## Problem statement
Look over the entries below. Report how many lines hold the word "none", and only that.

Stored items from a collection:
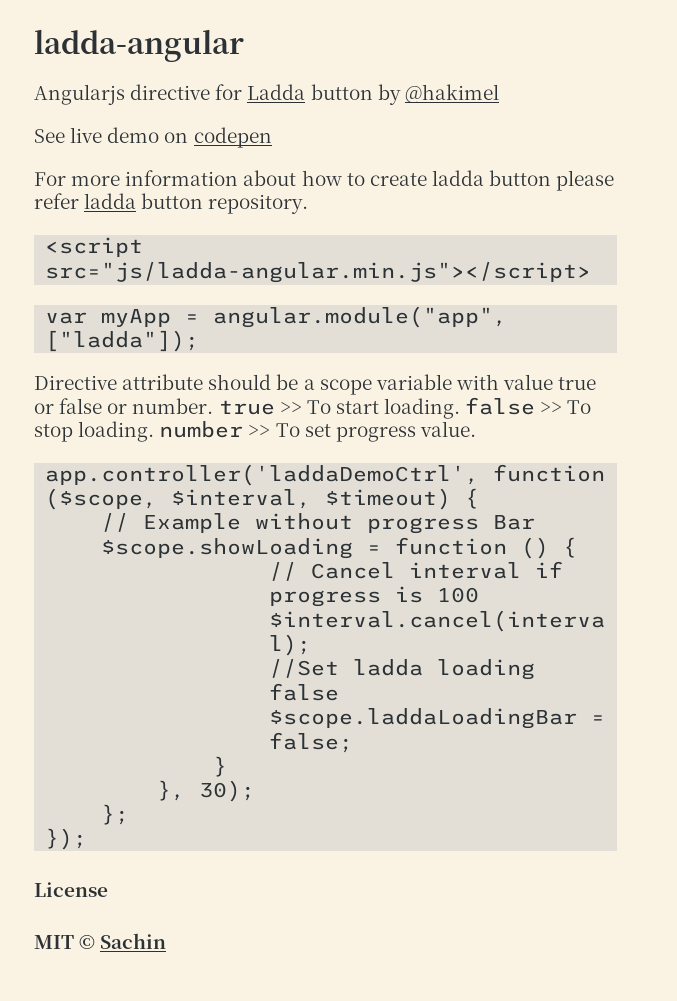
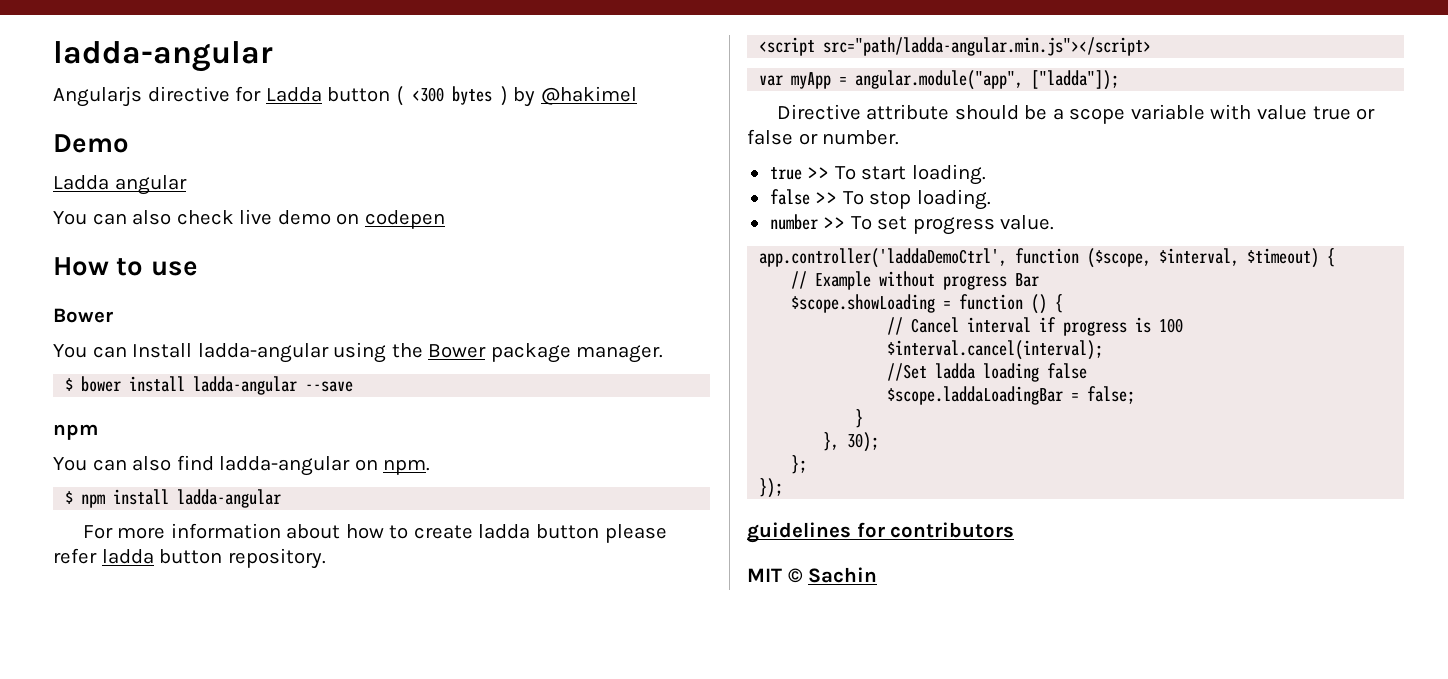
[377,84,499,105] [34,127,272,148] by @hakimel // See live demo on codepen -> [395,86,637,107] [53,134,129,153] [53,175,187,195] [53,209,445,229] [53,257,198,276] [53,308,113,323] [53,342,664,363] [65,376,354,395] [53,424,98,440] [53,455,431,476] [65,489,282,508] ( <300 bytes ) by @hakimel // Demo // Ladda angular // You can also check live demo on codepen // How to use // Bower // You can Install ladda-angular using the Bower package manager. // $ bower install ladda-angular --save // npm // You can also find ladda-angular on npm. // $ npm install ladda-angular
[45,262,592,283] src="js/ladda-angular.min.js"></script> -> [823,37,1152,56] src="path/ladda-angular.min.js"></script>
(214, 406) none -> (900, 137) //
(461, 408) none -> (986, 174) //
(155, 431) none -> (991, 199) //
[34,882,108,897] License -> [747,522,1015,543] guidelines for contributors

## Result
3